CLY Developer's Guide

Contents

Overview

CLY provides a convenient means to easily build command-line interfaces. This is achieved by defining a CLY grammar in either Python or XML then constructing a CLY parser object from the grammar. The parser parses user input against the grammar, executes callbacks, provides completion, and so on.

A built-in terminal interface based on readline is provided.

Experimenting

The quickest way to experiment with CLY is by passing a Grammar or Parser object to the interact function:

from cly import interact

interact(grammar_or_parser)

This will start a readline console using the given grammar. Press ? at any time for contextual help, <Tab> to attempt completion, and <Ctrl-D> (EOF) on an empty line to terminate the shell.

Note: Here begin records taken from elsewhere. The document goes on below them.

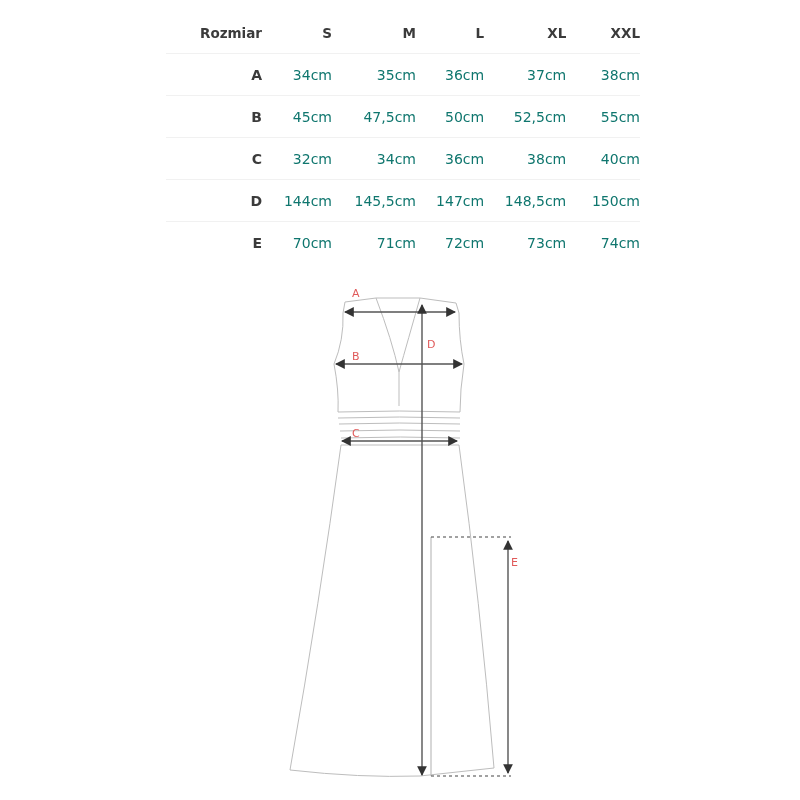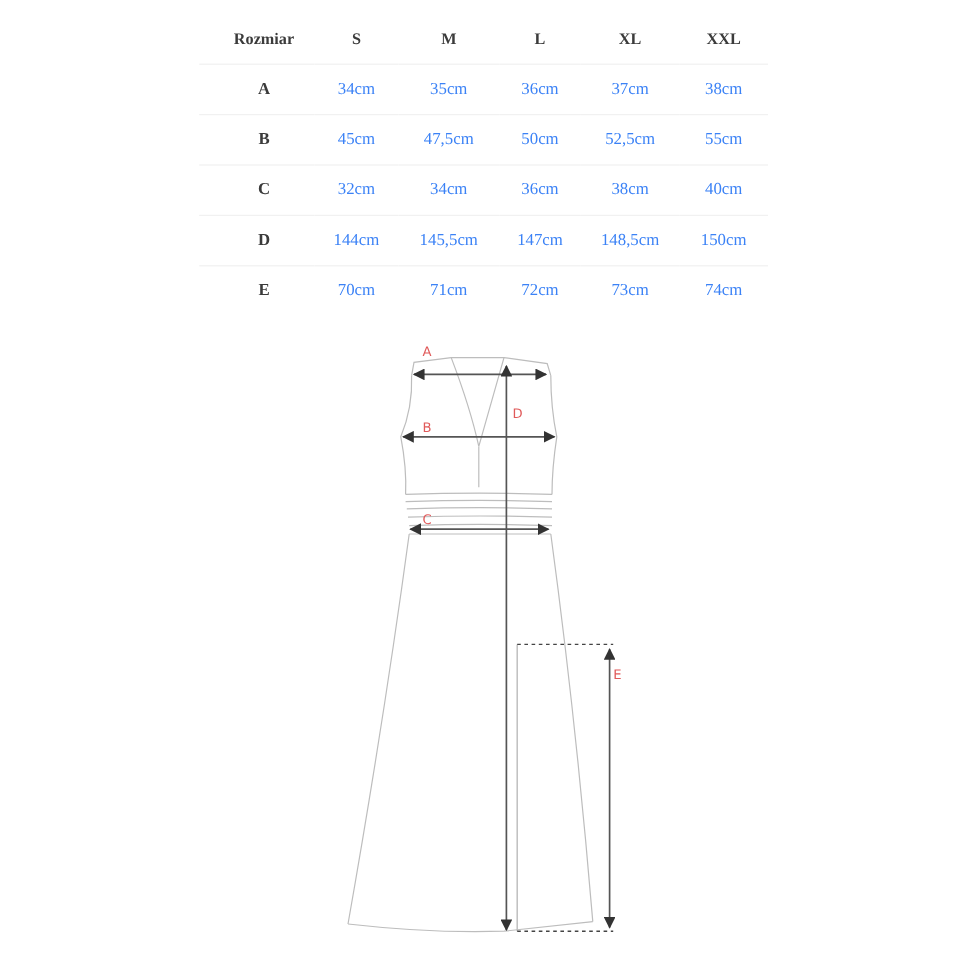--- a/index.html
+++ b/index.html
@@ -6,8 +6,8 @@
     body { width: 800px; height: 800px; position: relative; overflow: hidden;
            font-family: "DejaVu Sans", sans-serif; color: #3a3a3a; }
     .size-table { position: absolute; left: 166px; top: 12px; width: 474px; border-collapse: collapse; }
-    .size-table td, .size-table th { height: 41px; padding: 0; text-align: center; font-size: 14px;
-           border-bottom: 1px solid #f1f1f1; vertical-align: middle; font-family: Liberation Serif, serif; }
+    .size-table td, .size-table th { height: 41px; padding: 0; text-align: right; font-size: 14px;
+           border-bottom: 1px solid #f1f1f1; vertical-align: middle; }
     .size-table th { font-weight: bold; color: #3b3b3b; font-size: 13.5px; }
     .size-table td { color: #3b82f6; }
     .size-table tr:last-child td { border-bottom: none; }

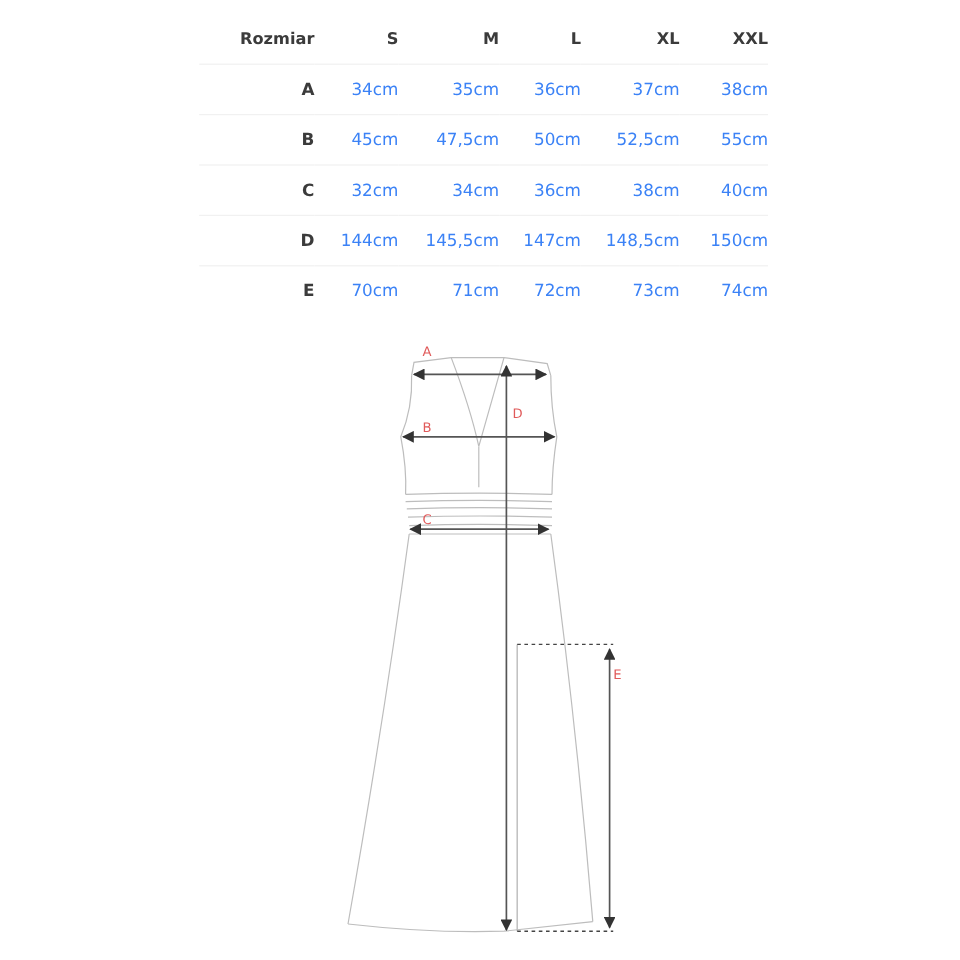--- a/index.html
+++ b/index.html
@@ -9,7 +9,7 @@
     .size-table td, .size-table th { height: 41px; padding: 0; text-align: right; font-size: 14px;
            border-bottom: 1px solid #f1f1f1; vertical-align: middle; }
     .size-table th { font-weight: bold; color: #3b3b3b; font-size: 13.5px; }
-    .size-table td { color: #3b82f6; }
+    .size-table td { color: #0f766e; }
     .size-table tr:last-child td { border-bottom: none; }
     .size-table .row-label { font-weight: bold; color: #3b3b3b; padding-left: 12px; }
     .size-table th.row-label { padding-left: 12px; }

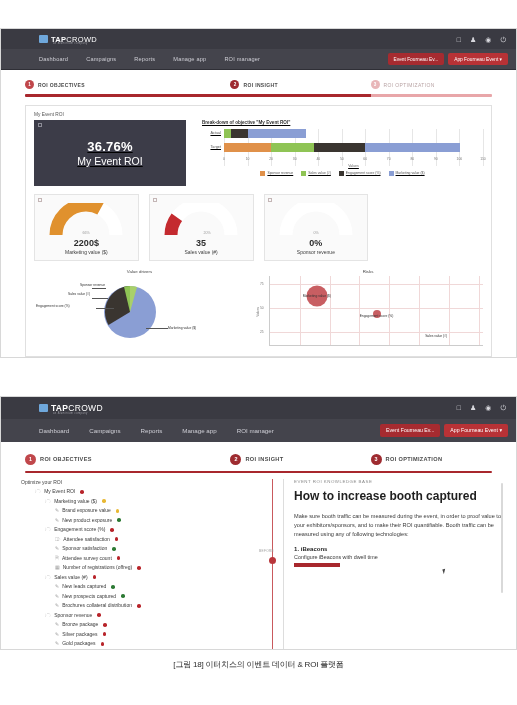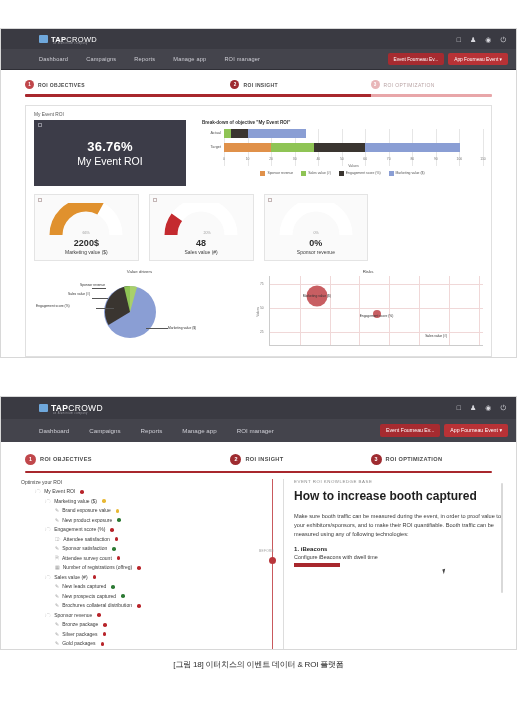--- a/index.html
+++ b/index.html
@@ -52,7 +52,7 @@
   .panel { margin:8px 24px 0 24px; border:1px solid #e0e0e0; background:#fff; padding:6px 8px 8px 8px; }
   .sec-label { font-size:4.8px; color:#555; margin-bottom:3px; }
 
-  .roi-row { display:flex; gap:16px; }
+  .roi-row { display:flex; gap:16px;text-decoration:underline; }
   .roi-card { width:152px; height:66px; background:#3c3c48; position:relative;
               display:flex; flex-direction:column; align-items:center; justify-content:center; }
   .card-handle { position:absolute; left:4px; top:3px; width:4px; height:4px; border:.6px solid #8c8c96; }

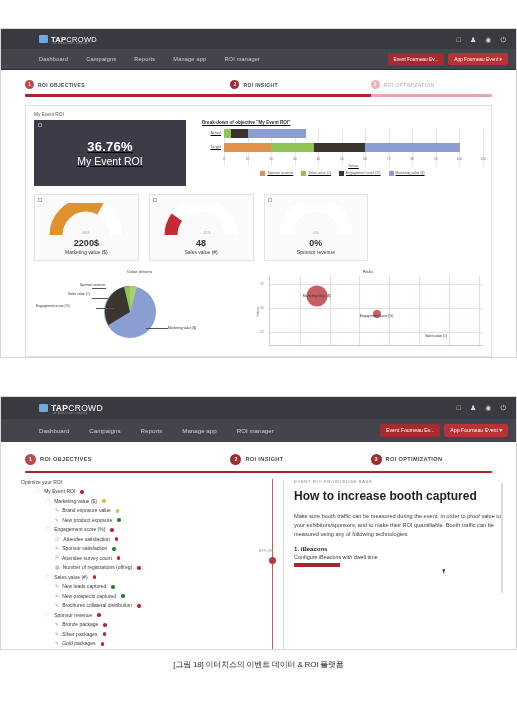--- a/index.html
+++ b/index.html
@@ -294,7 +294,7 @@
           <path d="M7 32 A30 30 0 0 1 67 32" fill="none" stroke="#c42a2f" stroke-width="13" stroke-dasharray="19 94.2"></path>
           <text class="g-pctlabel" x="43" y="31" text-anchor="middle">20%</text>
         </svg>
-        <div class="g-value">48</div>
+        <div class="g-value">35</div>
         <div class="g-name">Sales value (#)</div>
       </div>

Now, on with the nitty gritty.

Building a Grammar from Python

Matching Input

The syntax of a shell is defined as a tree of Node objects. Each node matches a token of user input defined by the pattern attribute of the Node and defaults to the Node name. pattern is treated a regular expression. For example, the following grammar would match the token one:

grammar = Grammar(
  one=Node('One')
)

Because nodes are hierarchical, child nodes are only considered for matching after the parent has matched and consumed a token. The following grammar would match the tokens parent child:

grammar = Grammar(
  parent=Node('Parent')(
    child=Node('Child')
  )
)

As mentioned, the name of the node is used as the default pattern to match against input tokens. This can be overridden by passing pattern=<regex> to the constructor. The following example will match one or more digits:

grammar = Grammar(
  number=Node('Number', pattern=r'\d+'),
)

Grammar Branching

It's a common requirement that paths in the grammar be executed multiple times, whether that be to enter a list of IP addresses, allow multiple commands at a branch, etc. In CLY this is achieved with the Alias node. An alias node, as its name suggests, aliases its target at the current location, effectively merging two branches of the grammar.

Here's an example:

grammar = Grammar(
  one=Node('One')(
    Alias('/three'),
    two=Node('Two')(
    )
  ),
  three=Node('Three'),
)

This will alias the node /three underneath /one. That is, this grammar will match the input one three.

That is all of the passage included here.